The Kasich campaign argued that the trains would saddle Ohio with a $17 million a year operating cost. The projected cost to operate the train is about one half of 1 percent of the Ohio Department of Transportation budget.

Kasich seemed to have no problem with the mandates carried by other big public subsidies: Ohio has taken in $1.1 billion in federal stimulus money for roads.

Railway unionists shake their heads at the illogic. They point out it’s much cheaper to add passenger cars to a train than to widen a congested highway, and that the infrastructure cost of rail per passenger mile is a fraction of the cost of highways to move the same number of passengers.

CAMPAIGN PROMISES

Unionists in Milwaukee protested outside the factory of Spanish-owned train car manufacturer Talgo shortly after the election, dismayed at Governor-elect Scott Walker’s decision to turn down $810 million in federal funds for a fast train link between Milwaukee and Madison.

Killing the Wisconsin project will cost between 4,700 and 9,500 jobs, according to estimates. Talgo representatives said they are likely to move the factory now that train plans have been cancelled.

One Walker campaign ad featured him standing on a poorly patched road, saying he’d “rather take that money and fix Wisconsin’s crumbling roads and bridges.”

But LaHood has said that rail-specific funds can’t be repurposed. Eighty cents out of every federal transportation dollar already goes to roads.

Illinois politicians greeted Walker’s anti-train rhetoric, saying they’d love the money. Now, Illinois is one of the states slated to get some of the rejected cash, up to $42 million.

The federal grants were intended as a down payment on a larger regional passenger rail plan. Dan Large of the IBEW in Milwaukee said the Madison link was the first step to a fast connection between Chicago and the Twin Cities (currently an eight-hour trip).

“But we’ll have to wait,” he said.

While leaders in Illinois, North Carolina, and New York are excited to get the rejected funds, the new bipartisan austerity binge projected in Washington rolls on.

UP IN THE AIR

A group of 27 incoming Republican Congress members are pushing to claw back $16 billion in unused stimulus funds. About $6 billion of that is for transportation.

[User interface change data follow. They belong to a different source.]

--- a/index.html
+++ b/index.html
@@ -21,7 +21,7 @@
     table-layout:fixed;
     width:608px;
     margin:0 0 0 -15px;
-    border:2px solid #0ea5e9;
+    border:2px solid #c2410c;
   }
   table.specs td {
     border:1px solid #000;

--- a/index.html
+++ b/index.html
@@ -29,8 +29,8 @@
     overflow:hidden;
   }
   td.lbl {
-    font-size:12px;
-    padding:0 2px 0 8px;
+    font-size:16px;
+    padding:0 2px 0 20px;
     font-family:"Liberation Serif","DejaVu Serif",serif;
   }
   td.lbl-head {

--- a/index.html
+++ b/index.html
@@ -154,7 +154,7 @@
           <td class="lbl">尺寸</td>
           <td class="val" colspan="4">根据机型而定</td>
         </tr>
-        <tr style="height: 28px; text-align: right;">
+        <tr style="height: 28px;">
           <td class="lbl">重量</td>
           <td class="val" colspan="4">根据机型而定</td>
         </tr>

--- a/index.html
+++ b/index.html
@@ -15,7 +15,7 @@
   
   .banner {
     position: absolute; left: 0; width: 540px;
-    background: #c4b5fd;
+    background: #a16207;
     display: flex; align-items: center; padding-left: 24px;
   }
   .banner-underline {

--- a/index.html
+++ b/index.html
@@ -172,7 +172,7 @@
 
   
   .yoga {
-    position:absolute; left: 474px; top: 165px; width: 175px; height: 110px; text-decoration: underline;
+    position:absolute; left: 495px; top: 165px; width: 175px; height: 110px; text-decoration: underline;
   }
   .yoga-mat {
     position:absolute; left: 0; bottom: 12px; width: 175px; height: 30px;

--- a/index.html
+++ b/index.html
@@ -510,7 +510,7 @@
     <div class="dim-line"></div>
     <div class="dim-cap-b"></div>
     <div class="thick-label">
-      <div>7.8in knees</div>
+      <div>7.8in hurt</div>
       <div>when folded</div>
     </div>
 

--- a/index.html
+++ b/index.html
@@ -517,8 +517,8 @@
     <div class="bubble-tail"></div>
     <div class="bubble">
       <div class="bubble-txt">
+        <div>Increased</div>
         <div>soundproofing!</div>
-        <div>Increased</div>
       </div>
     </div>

They seek to pull $2 billion promised for a California high-speed train project. Gubernatorial candidate Meg Whitman vowed to cancel the $43 billion San Francisco-Los Angeles link, but she lost to more rail-friendly Jerry Brown.

Florida has already received promises of $2 billion for a proposed 90-mile high-speed Orlando-Tampa rail link. But Florida Congressman John Mica, expected to be the new House transportation chair, has suggested the route be shortened to run between the Orlando airport and Walt Disney World, about 20 miles.

And Florida Governor-elect Rick Scott is pondering sending back all $2 billion.

Scott is a venture capitalist who spent $78 million out of his pocket to narrowly win the governorship. He campaigned on job creation, claiming he would generate 700,000 jobs in seven years. Florida unionists say his first planned move is a 5 percent across-the-board cut to the state budget, which they expect will result in layoffs of tens of thousands of public workers.